As an investor, you want to be on the side of the winners, and AI is the winning ticket.

The Talent Pool is Overflowing: The world’s brightest minds are flocking to AI.

From computer scientists to mathematicians, the next generation of innovators is pouring its energy into this field.

This influx of talent guarantees a constant stream of groundbreaking ideas and rapid advancements.

By investing in AI, you’re essentially backing the future.

The future is powered by artificial intelligence, and the time to invest is NOW.

Don’t be a spectator in this technological revolution.

Dive into the AI gold rush and watch your portfolio soar alongside the brightest minds of our generation.

This isn’t just about making money – it’s about being part of the future.

So, buckle up and get ready for the ride of your investment life!

Act Now and Unlock a Potential 100+% Return within 12 to 24 months.

We’re now offering month-to-month subscriptions with no commitments.

For a ridiculously low price of just $9.99 per month, you can unlock our in-depth investment research and exclusive insights – that’s less than a single fast food meal!
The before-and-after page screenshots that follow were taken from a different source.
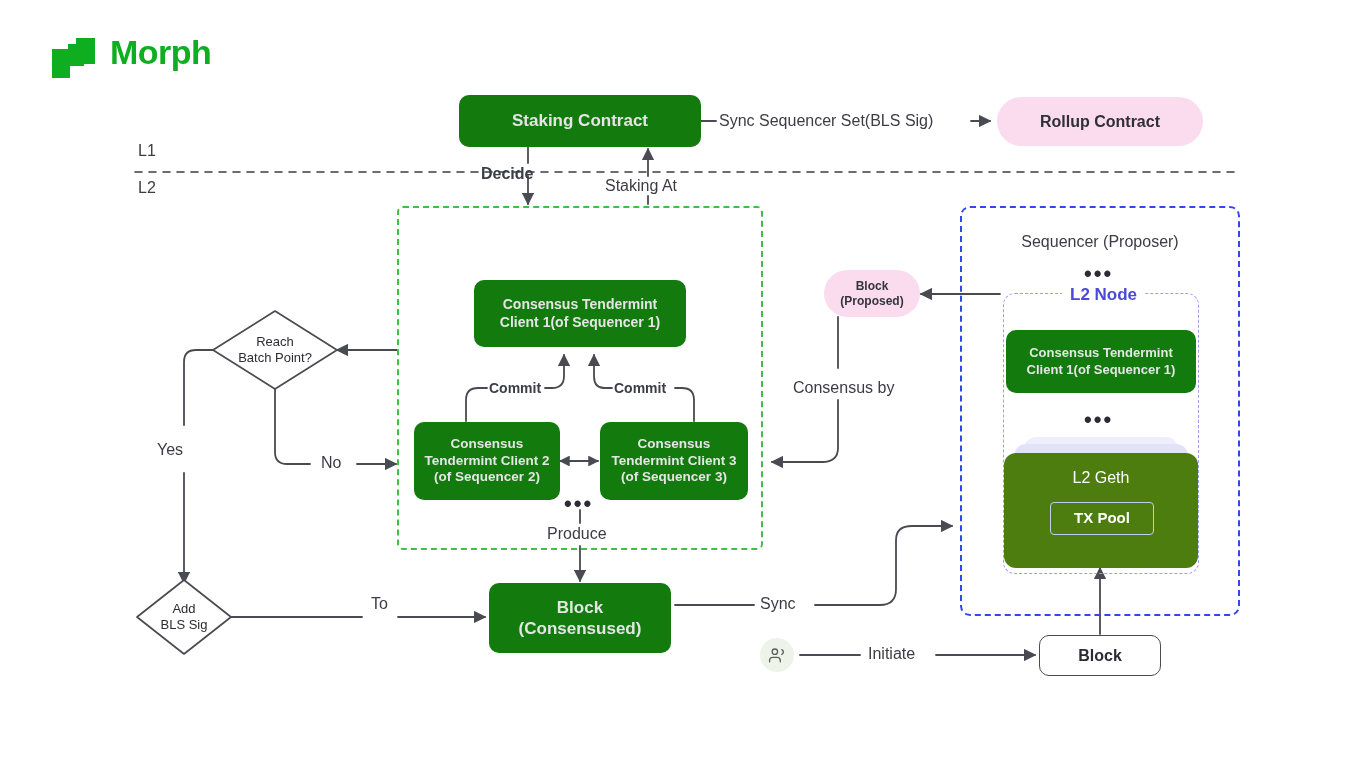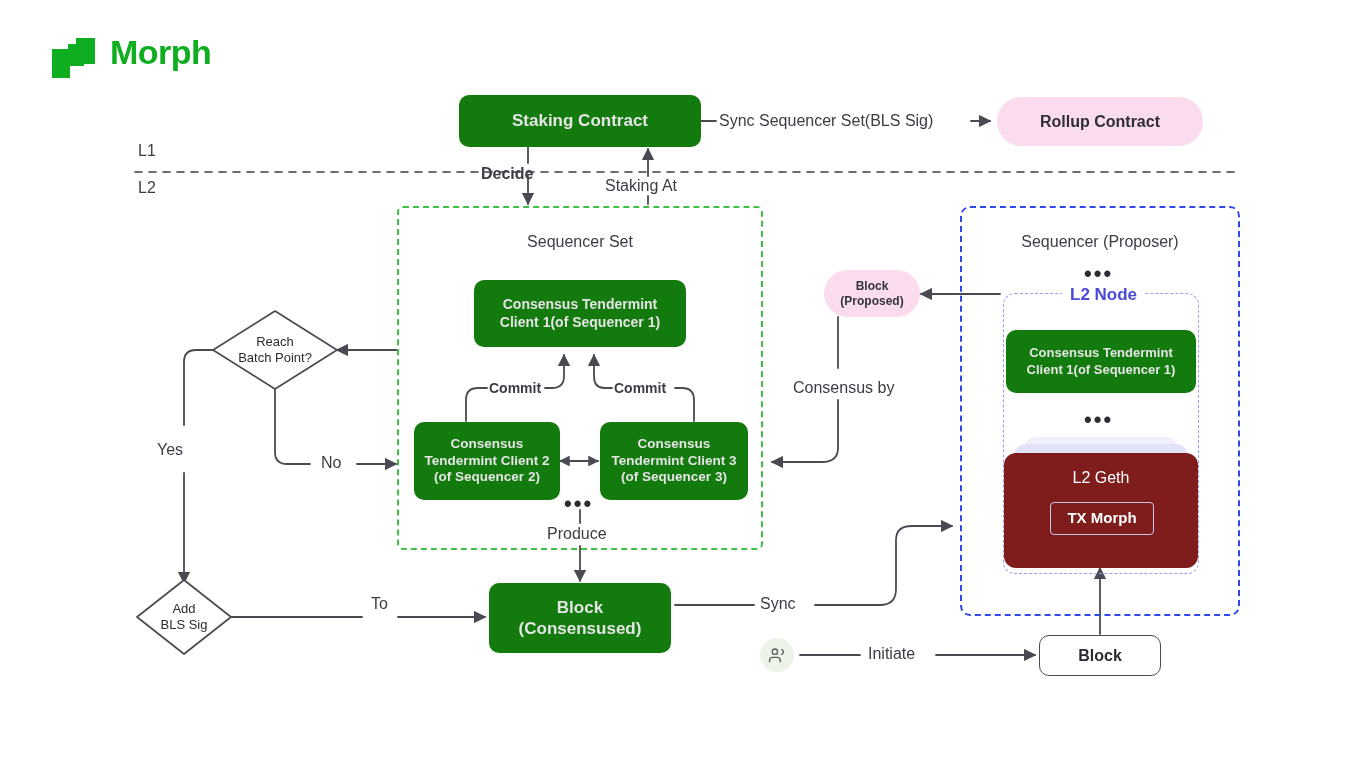--- a/index.html
+++ b/index.html
@@ -244,7 +244,6 @@
 
   <div class="abs dash-green" style="left:397px; top:206px; width:366px; height:344px;"></div>
 
-  <div class="abs container-title" style="left:397px; top:233px; width:366px;">Sequencer Set</div>
 
   <div class="abs node green-box" style="left:474px; top:280px; width:212px; height:67px; font-size:14px; flex-direction:column;">
     <span>Consensus Tendermint</span>

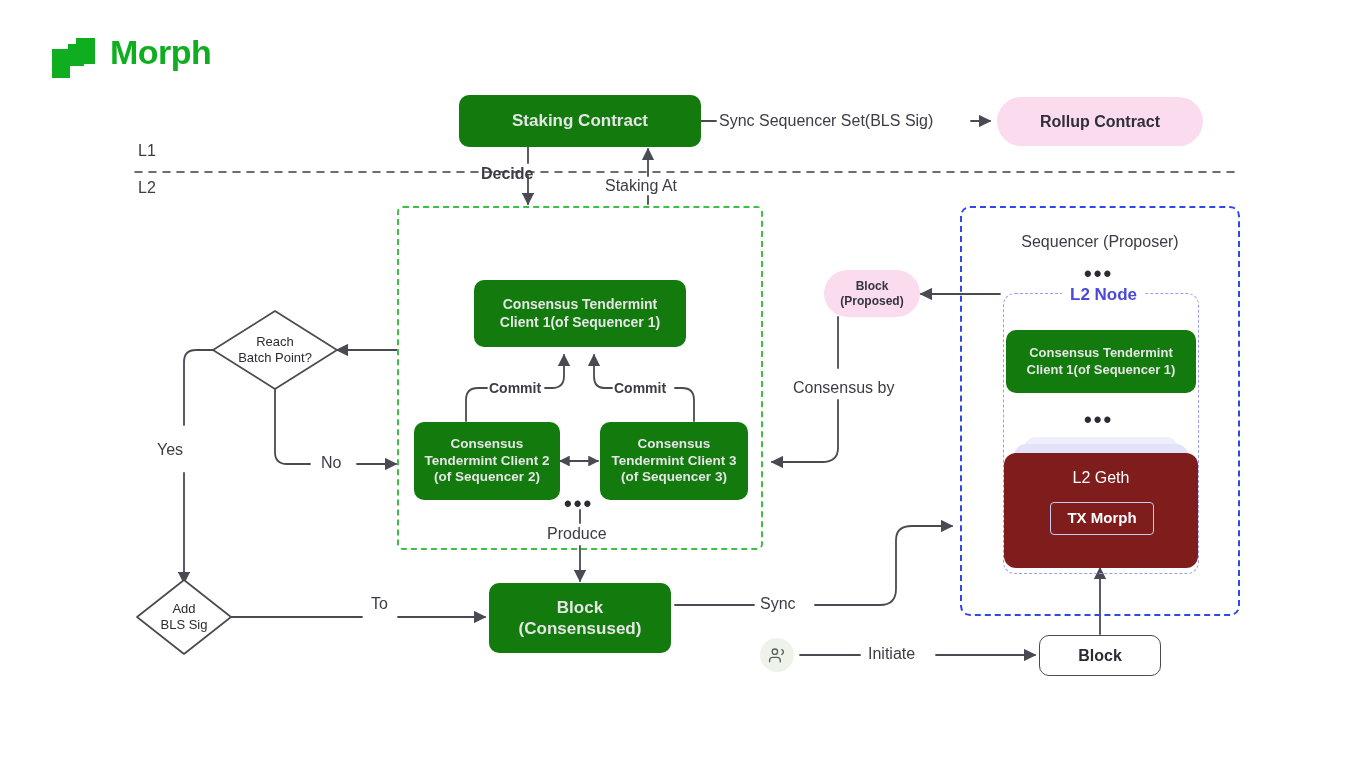--- a/index.html
+++ b/index.html
@@ -67,7 +67,7 @@
     font-weight: 700;
   }
   .blue-box {
-    background: #7f1d1d;
+    background: #4d7c0f;
     color: #ffffff;
     border-radius: 12px;
   }

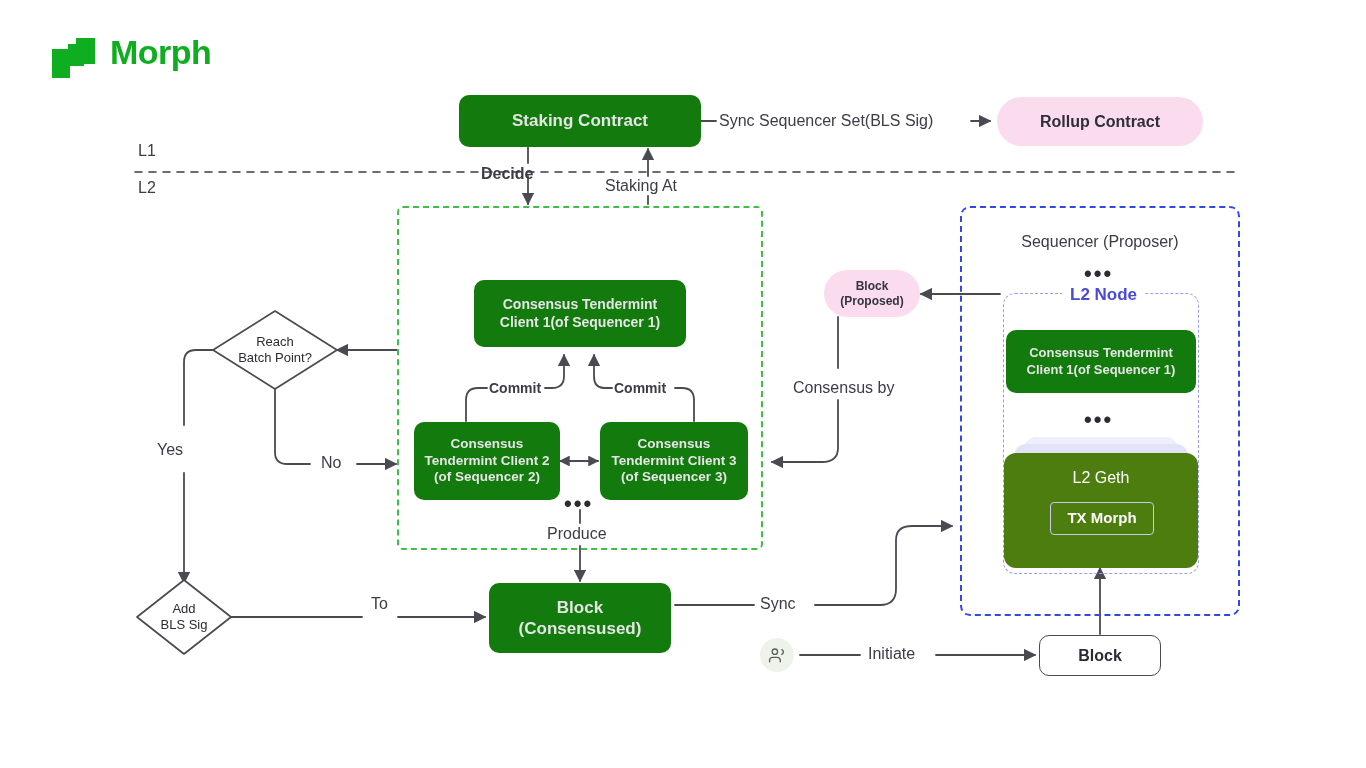--- a/index.html
+++ b/index.html
@@ -334,7 +334,7 @@
   <div class="abs blue-box" style="left:1004px; top:453px; width:194px; height:115px;">
     <div class="abs" style="left:0; top:16px; width:194px; text-align:center; font-size:16px; font-weight:400;">L2 Geth</div>
     <div class="abs node tx-pool" style="left:46px; top:49px; width:104px; height:33px; font-size:15px;">
-      <span>TX Morph</span>
+      <span>TX Pool</span>
     </div>
   </div>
Space is Limited! Only 1000 spots are available for this exclusive offer. Don’t let this chance slip away – subscribe to our Premium Readership Newsletter today and unlock the potential for a life-changing investment.

Here’s what to do next:

1. Head over to our website and subscribe to our Premium Readership Newsletter for just $9.99.

2. Enjoy a month of ad-free browsing, exclusive access to our in-depth report on the Trump tariff and nuclear energy company as well as the revolutionary AI-robotics company, and the upcoming issues of our Premium Readership Newsletter.

3. Sit back, relax, and know that you’re backed by our ironclad 30-day money-back guarantee.

Don’t miss out on this incredible opportunity! Subscribe now and take control of your AI investment future!


No worries about auto-renewals! Our 30-Day Money-Back Guarantee applies whether you’re joining us for the first time or renewing your subscription a month later!